"Sour Candy" is a song by American singer Lady Gaga and South Korean girl group Blackpink. It was released for digital download and streaming on May 28, 2020, as a promotional single off Gaga's sixth studio album, Chromatica. The song was written by Gaga, Madison Love, Rami Yacoub, Teddy Park, and its producers BloodPop and Burns. It is a deep house, dance-pop and electropop song with a house, dance and electronic beat and lyrics which compare the artists to the titular sour candy.

Most music critics appreciated the outcome of Gaga and Blackpink's collaboration, although the short length of the track received some criticism.  The song reached number one in Malaysia and Singapore and the top ten in Australia, Estonia, Greece, Hungary, and Lithuania. A remix version of "Sour Candy" by Shygirl and Mura Masa appeared on Gaga's remix album, Dawn of Chromatica (2021). Both Gaga and Blackpink have performed the song separately on live events.

Background 
"Sour Candy" was initially written in a session unrelated to the creation of the Chromatica album by Madison Love, with the help of BloodPop, Rami Yacoub, and Burns. Talking about the session, Love said:

In an interview for Japanese entertainment site TV Groove, Gaga talked about the genesis of the song and stated that "when [she] called them and asked if they wanted to write a song with [her], they were so happy and motivated. It was a really exciting collaboration." She added: "I wanted to celebrate them because they love powerful women like us, and they also wanted to celebrate me, and we had a great time together with this song. I was excited to hear them interpret the song in Korean, and told them that the part was so creative and fun. I was impressed when I heard their singing voice." Blackpink's management later talked about how the song came about: "We listened to each other's music and became fans of each other, so we naturally carried out this project."

Composition and lyrics 
"Sour Candy" is a 1990s-influenced dance-pop, electropop, bubblegum pop and deep house anthem that follows a "bouncy" house, dance and electronic beat with an upbeat production. On the song, Gaga and Blackpink are "trading off flirty lines" in English and Korean which use sour candy as a metaphor to "illustrate how they function in a relationship" as well as showing that they are rough on the outside, but sweet and authentic on the inside. Lyrically, the song sees the singers informing a potential lover to accept and not try to change their damage. The '90s house drop features Gaga performing a "speak-rap", while the K-pop group's verses include "tight, almost mechanical melodies".

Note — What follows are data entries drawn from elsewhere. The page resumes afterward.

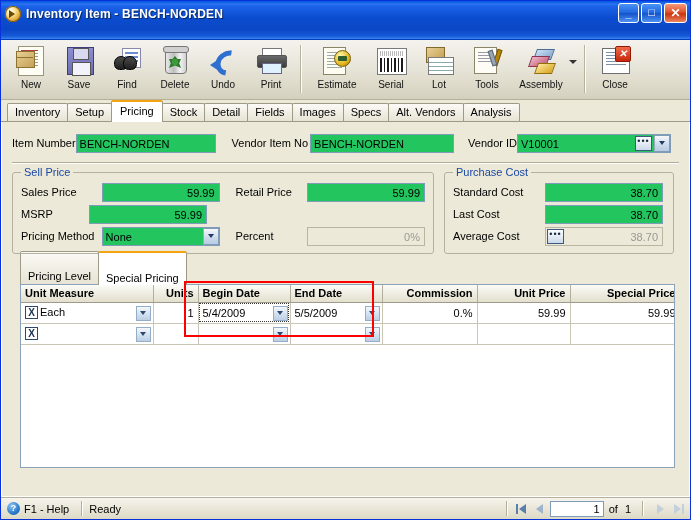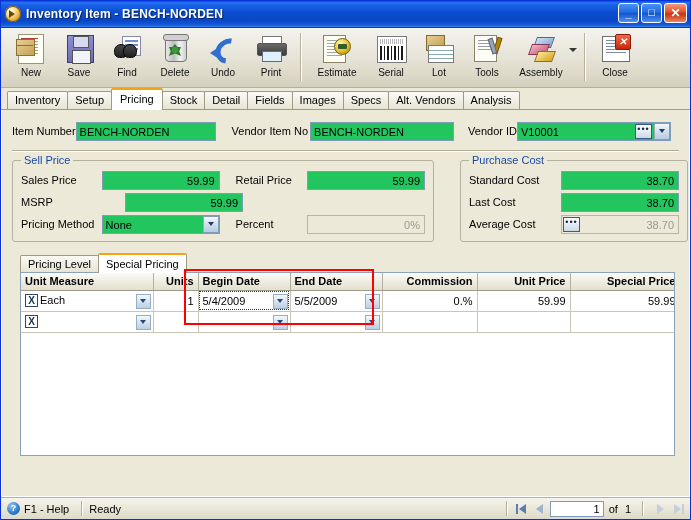--- a/index.html
+++ b/index.html
@@ -32,7 +32,7 @@
       #0a47c6 75%, #1559d8 92%, #3a84ef 100%);
     border-bottom: 1px solid #003fc0;
     display: flex; align-items: center;
-    padding: 0 2px 0 4px;
+    padding: 0 2px 12px 4px;
     position: relative;
   }
   .title-icon {

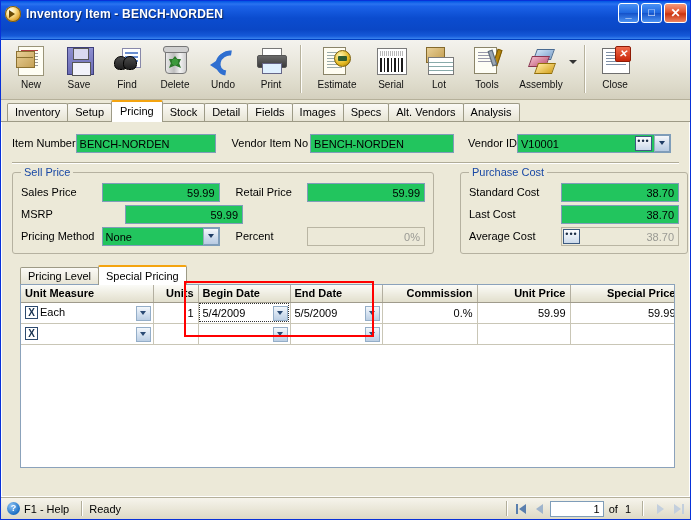--- a/index.html
+++ b/index.html
@@ -303,7 +303,7 @@
   }
 
   
-  .groups { display: flex; margin: 8px 4px 0 4px; gap: 26px; }
+  .groups { display: flex; margin: 8px 4px 0 4px; gap: 10px; }
   .group {
     border: 1px solid #b5b1a0;
     border-radius: 3px;

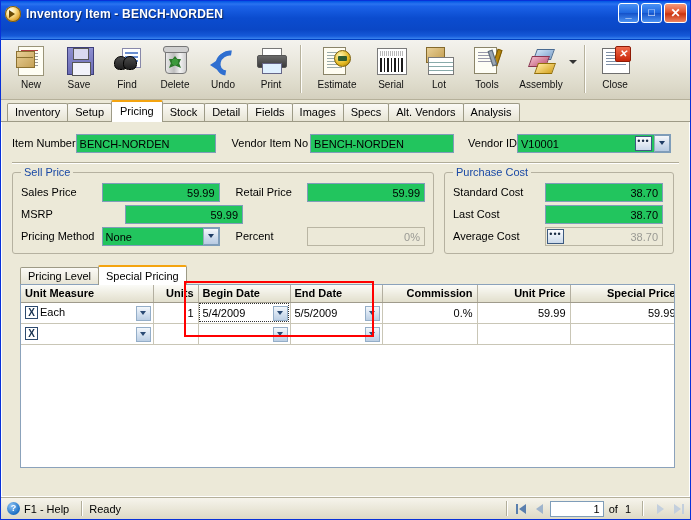--- a/index.html
+++ b/index.html
@@ -636,7 +636,7 @@
         </div>
 
         <div class="grow">
-          <span class="lbl" style="width:104px">MSRP</span>
+          <span class="lbl" style="width:68px">MSRP</span>
           <input class="inp right" style="width: 118px;" value="59.99">
         </div>
 

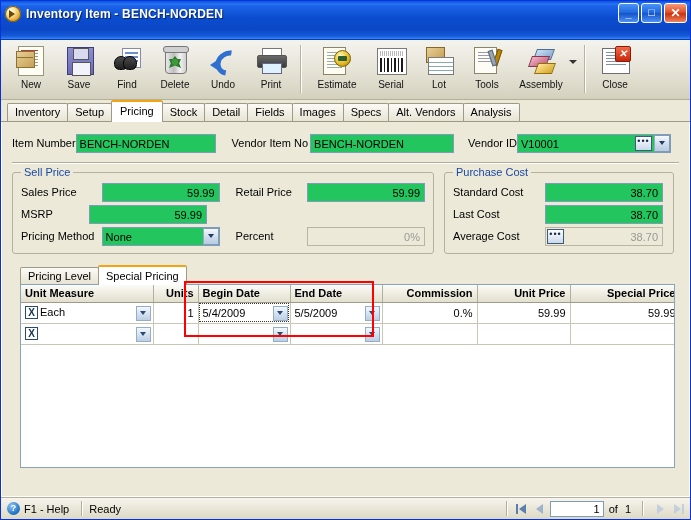--- a/index.html
+++ b/index.html
@@ -328,7 +328,7 @@
   }
   .subtab {
     height: 17px; line-height: 16px;
-    padding: 0 7px; font-size: 11px;
+    padding: 16px 7px; font-size: 11px;
     background: linear-gradient(to bottom,#fbfaf6,#e7e4d4);
     border: 1px solid #9d9a86; border-bottom: none;
     border-radius: 2px 2px 0 0;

According to the sheet music published on Musicnotes.com, the song is written in the time signature of common time, and is composed in the key of A minor with a tempo of 120 beats per minute.  The vocals range from the tonal nodes of G3 to C5.

Release and promotion

"Sour Candy" was released on May 28, 2020, a day before the album's release. On June 16, 2020, an accompanying lyric video was released. In an article by Rolling Stone, the video was described as the inside of a virtual reality headset, "set in a candy-coated and surreal digital landscape", with the lyrics "flashing, Matrix-style". Gil Kaufman of Billboard found the video "trippy" and "a Willy Wonka-worthy color explosion", featuring "glowing futuristic lion fish-like blobs floating in space." 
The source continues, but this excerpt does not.